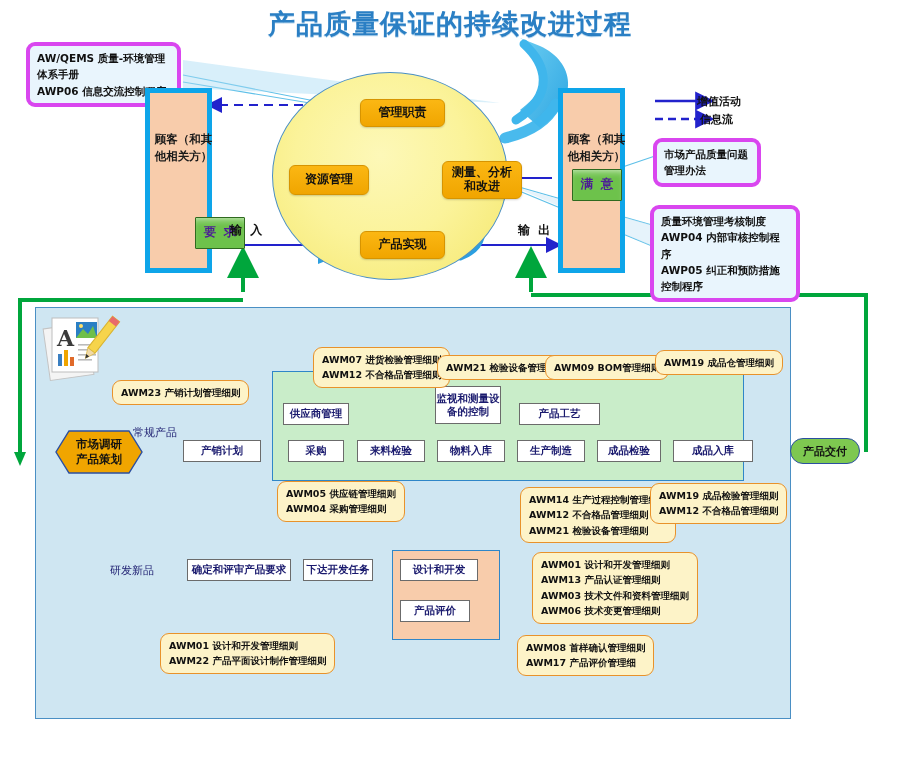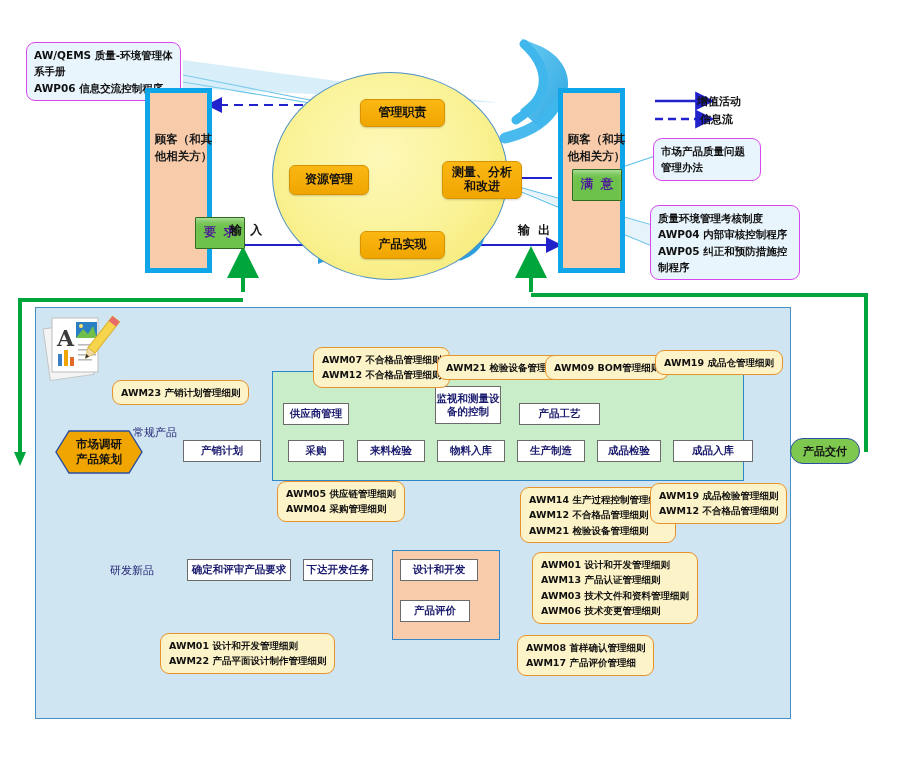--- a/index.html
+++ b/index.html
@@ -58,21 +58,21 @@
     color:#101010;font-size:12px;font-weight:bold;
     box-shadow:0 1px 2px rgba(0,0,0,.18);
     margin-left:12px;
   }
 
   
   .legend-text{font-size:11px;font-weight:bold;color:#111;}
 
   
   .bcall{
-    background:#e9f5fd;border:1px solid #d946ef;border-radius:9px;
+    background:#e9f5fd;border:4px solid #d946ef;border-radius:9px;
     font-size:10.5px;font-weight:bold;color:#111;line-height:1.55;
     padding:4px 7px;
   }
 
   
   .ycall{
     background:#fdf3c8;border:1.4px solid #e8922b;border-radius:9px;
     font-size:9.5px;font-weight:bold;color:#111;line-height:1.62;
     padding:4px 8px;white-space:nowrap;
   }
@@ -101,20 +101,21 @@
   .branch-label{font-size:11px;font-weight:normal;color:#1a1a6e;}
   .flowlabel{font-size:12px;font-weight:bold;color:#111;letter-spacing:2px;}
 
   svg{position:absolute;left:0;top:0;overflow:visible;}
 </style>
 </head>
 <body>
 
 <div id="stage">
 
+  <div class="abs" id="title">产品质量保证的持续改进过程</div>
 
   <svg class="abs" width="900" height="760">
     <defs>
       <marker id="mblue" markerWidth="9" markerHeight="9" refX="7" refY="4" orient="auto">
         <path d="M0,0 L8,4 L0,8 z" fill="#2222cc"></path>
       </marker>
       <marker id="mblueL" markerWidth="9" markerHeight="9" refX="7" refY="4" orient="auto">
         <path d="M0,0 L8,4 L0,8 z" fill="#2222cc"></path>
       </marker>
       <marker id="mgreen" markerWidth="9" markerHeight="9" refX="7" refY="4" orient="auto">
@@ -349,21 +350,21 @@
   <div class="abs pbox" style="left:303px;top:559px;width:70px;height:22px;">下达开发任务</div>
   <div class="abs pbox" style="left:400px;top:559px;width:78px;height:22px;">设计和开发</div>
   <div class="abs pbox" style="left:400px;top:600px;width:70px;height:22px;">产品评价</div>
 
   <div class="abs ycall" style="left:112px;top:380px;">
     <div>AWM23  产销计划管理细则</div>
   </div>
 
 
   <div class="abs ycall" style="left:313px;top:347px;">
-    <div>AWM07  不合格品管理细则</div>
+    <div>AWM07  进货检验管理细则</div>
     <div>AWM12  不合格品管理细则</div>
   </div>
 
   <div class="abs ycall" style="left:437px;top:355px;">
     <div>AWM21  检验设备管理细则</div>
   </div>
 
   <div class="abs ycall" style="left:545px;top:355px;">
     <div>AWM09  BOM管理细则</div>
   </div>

________

What the task asks: One number is the full answer: how many lines of the records include the string "markerHeight".

Problem solution: 3